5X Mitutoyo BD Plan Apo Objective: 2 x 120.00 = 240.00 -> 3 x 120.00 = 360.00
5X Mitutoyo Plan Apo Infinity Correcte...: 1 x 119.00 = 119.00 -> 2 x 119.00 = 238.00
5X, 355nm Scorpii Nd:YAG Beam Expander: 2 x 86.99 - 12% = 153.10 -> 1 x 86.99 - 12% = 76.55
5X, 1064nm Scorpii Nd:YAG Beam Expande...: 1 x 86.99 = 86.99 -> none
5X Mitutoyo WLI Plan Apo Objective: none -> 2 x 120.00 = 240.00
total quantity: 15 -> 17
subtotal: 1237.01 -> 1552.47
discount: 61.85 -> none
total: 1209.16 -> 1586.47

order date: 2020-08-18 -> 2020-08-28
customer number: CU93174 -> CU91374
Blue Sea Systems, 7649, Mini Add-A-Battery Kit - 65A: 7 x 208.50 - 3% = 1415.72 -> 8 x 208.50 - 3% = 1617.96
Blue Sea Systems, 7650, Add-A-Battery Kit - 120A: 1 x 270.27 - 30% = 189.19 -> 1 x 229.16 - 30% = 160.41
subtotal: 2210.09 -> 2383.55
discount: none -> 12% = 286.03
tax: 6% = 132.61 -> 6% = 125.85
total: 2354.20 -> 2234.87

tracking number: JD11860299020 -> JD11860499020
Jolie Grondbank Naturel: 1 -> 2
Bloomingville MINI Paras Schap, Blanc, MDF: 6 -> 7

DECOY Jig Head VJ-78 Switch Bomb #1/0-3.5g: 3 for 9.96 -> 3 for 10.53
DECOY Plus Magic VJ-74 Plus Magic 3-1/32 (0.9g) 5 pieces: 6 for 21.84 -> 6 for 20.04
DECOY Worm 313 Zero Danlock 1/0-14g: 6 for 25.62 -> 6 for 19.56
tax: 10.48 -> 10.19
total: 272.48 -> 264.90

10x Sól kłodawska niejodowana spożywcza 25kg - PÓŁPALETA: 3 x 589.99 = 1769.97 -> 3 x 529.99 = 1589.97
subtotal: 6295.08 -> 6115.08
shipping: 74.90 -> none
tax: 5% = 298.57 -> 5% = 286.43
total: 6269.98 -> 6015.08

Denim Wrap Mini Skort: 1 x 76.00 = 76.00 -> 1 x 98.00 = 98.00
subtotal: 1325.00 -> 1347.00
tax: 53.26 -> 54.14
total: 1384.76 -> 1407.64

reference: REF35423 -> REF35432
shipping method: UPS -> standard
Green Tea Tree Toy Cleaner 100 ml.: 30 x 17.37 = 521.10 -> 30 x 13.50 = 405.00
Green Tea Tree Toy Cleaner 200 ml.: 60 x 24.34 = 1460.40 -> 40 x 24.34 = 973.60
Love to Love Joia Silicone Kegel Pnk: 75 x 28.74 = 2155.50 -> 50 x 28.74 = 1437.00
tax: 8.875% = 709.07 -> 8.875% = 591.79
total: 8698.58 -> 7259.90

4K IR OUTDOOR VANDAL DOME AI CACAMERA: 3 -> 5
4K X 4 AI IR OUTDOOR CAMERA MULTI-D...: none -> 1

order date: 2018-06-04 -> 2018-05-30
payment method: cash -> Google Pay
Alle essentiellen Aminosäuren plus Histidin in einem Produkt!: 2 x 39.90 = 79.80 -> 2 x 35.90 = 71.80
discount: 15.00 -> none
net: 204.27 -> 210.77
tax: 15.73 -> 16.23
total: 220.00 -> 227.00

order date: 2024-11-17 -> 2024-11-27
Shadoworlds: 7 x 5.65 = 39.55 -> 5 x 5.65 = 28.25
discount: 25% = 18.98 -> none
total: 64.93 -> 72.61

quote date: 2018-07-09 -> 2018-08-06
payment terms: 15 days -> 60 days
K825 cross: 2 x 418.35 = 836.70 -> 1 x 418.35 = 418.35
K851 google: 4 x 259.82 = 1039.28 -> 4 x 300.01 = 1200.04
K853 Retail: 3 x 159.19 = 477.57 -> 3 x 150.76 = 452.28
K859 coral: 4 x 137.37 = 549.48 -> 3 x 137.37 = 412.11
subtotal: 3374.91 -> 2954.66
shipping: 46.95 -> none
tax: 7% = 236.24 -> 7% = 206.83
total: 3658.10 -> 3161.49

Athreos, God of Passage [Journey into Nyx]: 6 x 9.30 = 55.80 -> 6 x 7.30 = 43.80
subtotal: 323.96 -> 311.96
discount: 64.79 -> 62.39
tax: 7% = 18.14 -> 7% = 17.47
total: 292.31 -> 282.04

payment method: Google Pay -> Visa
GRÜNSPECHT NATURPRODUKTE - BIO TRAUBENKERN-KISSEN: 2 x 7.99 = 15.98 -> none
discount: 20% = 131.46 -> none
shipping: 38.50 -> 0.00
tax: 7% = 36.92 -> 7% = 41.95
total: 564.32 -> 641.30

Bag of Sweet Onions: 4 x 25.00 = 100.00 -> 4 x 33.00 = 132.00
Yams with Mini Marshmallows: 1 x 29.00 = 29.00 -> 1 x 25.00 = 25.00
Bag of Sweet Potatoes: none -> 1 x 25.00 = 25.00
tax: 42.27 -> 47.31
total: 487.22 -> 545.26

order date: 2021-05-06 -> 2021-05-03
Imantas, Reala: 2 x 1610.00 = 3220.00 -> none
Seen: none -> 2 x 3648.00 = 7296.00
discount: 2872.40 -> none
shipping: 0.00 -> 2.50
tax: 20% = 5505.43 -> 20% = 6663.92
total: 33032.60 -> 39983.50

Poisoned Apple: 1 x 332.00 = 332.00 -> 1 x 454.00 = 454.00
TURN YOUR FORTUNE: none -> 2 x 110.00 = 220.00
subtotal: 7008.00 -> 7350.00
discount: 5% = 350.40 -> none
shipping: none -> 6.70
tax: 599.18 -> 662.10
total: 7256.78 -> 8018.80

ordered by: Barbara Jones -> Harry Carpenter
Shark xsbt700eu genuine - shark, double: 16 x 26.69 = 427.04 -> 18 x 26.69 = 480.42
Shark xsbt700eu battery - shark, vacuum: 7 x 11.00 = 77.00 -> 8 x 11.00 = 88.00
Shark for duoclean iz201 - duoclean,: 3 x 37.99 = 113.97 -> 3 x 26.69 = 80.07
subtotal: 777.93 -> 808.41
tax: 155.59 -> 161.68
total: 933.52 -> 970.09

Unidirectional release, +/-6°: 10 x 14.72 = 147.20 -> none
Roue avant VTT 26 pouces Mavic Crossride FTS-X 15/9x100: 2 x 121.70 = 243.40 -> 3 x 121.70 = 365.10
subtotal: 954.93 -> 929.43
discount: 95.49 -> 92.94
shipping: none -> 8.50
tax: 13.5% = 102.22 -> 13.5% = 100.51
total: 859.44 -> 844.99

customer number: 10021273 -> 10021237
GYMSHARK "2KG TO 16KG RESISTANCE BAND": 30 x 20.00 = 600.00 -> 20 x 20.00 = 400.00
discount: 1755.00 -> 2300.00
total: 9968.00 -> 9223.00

______

◆ Task details:
Return exactly the lines above from the line that has "shipping: 46.95 -> none" through the line that has "discount: 2872.40 -> none", inclusive, and nothing else.

◆ Answer box:
shipping: 46.95 -> none
tax: 7% = 236.24 -> 7% = 206.83
total: 3658.10 -> 3161.49

Athreos, God of Passage [Journey into Nyx]: 6 x 9.30 = 55.80 -> 6 x 7.30 = 43.80
subtotal: 323.96 -> 311.96
discount: 64.79 -> 62.39
tax: 7% = 18.14 -> 7% = 17.47
total: 292.31 -> 282.04

payment method: Google Pay -> Visa
GRÜNSPECHT NATURPRODUKTE - BIO TRAUBENKERN-KISSEN: 2 x 7.99 = 15.98 -> none
discount: 20% = 131.46 -> none
shipping: 38.50 -> 0.00
tax: 7% = 36.92 -> 7% = 41.95
total: 564.32 -> 641.30

Bag of Sweet Onions: 4 x 25.00 = 100.00 -> 4 x 33.00 = 132.00
Yams with Mini Marshmallows: 1 x 29.00 = 29.00 -> 1 x 25.00 = 25.00
Bag of Sweet Potatoes: none -> 1 x 25.00 = 25.00
tax: 42.27 -> 47.31
total: 487.22 -> 545.26

order date: 2021-05-06 -> 2021-05-03
Imantas, Reala: 2 x 1610.00 = 3220.00 -> none
Seen: none -> 2 x 3648.00 = 7296.00
discount: 2872.40 -> none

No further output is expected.